Implementing a cache in Java is quite simple, although there are refinements and elaborations which can make this quite complicated, too. The simplest sort of Java cache typically consists of:
- A collection object, such as a java.util.Hashtable or java.util.HashMap, to hold the cached items and allow them to be easily searched.
- Usually there is a companion data structure which supports the cache's replacement policy.
- Typically the cache is packaged up in some manager class, which also holds configuration information, which is responsible for the creation and management of the cache, and which has apis to fetch objects from the cache, and (depending on the cache's policy) also has apis to add objects to the cache, evict objects from the cache, and manage updates to cached objects.
Note that this is only interesting when the objects in the cache are of differing sizes. If all of the items in your cache are identically sized, this is not really a very interesting problem. But many Java programs have objects of all sorts of differing sizes, so it's actually quite common that a cache will find itself holding objects which have a variety of sizes.
So imagine that you are trying to draw a circle around the cache, such that the cache's own data structures, and all of the cached objects, are inside the circle, and the rest of your Java program's memory usage is outside of the circle, and you want to know how much memory is inside that circle ("this cache is currently using 65Mb").
I've been unable to figure out a clean way to do this.
Ideally, I'd like to find a solution which the cache could implement itself, in its own Java code, but I'd also be glad if I could just find any solution to the problem, for now.
Here's some ideas that I've thought of so far:
- Use a tool which does this for you. Do such tools exist? I've tried messing about with things like jmap/jhat/hprof, and it looks like the OQL support ought to allow me to figure out how much memory my cache is using, but I haven't yet figured out how to get it to work.
- Run a series of experiments, using a workload which is capable of causing the cache to be bigger or smaller, and adjust the JVM's memory limit using the -Xmx argument, such that for each various workload, the -Xmx argument is set to the smallest possible value that enables the test to pass. Then correlate the size of the workload with the size of the cache: "with 1000 entries in the cache, we can just run with -Xmx128m, and with 5000 entries in the cache, we can just run with -Xmx160m, so 4000 cache entries must use 32M of space".
- Call Runtime.freeMemory before creating the cache. Then put some entries into the cache and call Runtime.freeMemory again. Then put some more entries into the cache and call it again. And so forth. Then correlate the changes that are seen in the return from Runtime.freeMemory with the objects that were put into the cache: "After adding 1000 entries to the cache, Runtime.freeMemory returned a value that was 10M smaller, so 1000 cache entries must use 10M of space".

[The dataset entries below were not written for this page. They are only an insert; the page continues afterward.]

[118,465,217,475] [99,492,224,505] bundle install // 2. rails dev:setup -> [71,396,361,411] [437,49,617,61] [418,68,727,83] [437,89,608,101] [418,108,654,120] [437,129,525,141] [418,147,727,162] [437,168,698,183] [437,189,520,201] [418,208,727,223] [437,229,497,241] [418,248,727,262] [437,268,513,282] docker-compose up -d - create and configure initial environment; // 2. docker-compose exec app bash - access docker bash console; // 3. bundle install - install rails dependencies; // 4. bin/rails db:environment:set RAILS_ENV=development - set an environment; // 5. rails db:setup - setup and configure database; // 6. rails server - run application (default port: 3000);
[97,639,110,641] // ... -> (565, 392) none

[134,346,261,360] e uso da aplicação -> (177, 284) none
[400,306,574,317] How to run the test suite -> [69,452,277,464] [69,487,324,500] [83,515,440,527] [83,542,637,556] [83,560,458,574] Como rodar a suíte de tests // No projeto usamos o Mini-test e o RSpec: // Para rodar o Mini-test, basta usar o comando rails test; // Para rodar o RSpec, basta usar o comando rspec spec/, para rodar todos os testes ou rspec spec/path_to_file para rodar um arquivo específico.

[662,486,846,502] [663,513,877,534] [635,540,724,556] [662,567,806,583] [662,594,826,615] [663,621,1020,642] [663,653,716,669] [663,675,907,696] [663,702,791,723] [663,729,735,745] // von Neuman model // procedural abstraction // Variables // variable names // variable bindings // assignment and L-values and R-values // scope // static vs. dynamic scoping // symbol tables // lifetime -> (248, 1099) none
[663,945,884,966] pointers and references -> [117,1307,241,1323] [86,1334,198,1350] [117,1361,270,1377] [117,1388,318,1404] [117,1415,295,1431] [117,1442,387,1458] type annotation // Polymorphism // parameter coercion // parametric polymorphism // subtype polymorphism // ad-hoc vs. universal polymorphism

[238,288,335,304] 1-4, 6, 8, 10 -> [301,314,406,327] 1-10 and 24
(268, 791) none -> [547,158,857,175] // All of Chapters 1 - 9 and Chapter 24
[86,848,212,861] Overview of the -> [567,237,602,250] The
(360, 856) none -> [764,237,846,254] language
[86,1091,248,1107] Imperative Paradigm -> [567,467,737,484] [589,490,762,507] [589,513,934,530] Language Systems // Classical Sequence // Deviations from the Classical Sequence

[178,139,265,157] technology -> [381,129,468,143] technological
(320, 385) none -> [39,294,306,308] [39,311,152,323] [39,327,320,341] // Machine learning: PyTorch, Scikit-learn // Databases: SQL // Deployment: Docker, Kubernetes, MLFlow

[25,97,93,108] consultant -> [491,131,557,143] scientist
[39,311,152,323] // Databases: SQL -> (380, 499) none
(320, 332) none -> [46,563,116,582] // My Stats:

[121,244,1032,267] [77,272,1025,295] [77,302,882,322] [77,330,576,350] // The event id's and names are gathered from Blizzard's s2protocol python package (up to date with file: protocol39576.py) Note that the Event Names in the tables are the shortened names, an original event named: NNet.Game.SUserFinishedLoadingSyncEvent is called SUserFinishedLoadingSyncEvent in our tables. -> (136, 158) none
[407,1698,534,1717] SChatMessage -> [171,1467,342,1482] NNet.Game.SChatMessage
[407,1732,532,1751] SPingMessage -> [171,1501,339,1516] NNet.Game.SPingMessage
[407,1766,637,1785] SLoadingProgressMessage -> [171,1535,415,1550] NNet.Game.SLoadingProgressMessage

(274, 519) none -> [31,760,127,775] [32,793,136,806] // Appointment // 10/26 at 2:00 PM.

- Enumerate the cache, and use reflection to examine the entries in the cache, as well as the cache itself. For each instance of each object "inside the circle", figure out what the actual runtime type of that object is, and thus what fields the object has. For each such field, figure out its runtime type, recursively. Eventually, you'll get down to the point where the fields that you're looking at are of Java built-in types, such as String, int, boolean, Long, etc. For each one of those instances, you can determine its actual size (though this is certainly implementation dependent). For example, a String generally takes 2 bytes per character in the String, plus a certain amount of additional overhead imposed by the implementation of the String class, whereas an int generally takes 4 bytes total. Add up all of these sizes, for the object and all of its sub-objects, and you have some sort of first-level estimate of the amount of memory consumed by the cache. (Aside: a truly complete implementation of this concept should allow for the fact that there may be object sharing among the items in the cache, so if two entries share a sub-object, for example they both point to the same instance of the same String, then we want to be careful not to count the shared sub-object's size more than once. But that's just a detail, and the algorithm is I think still tractable.)
Ideas? Suggestions? Am I overlooking something really simple and easy here?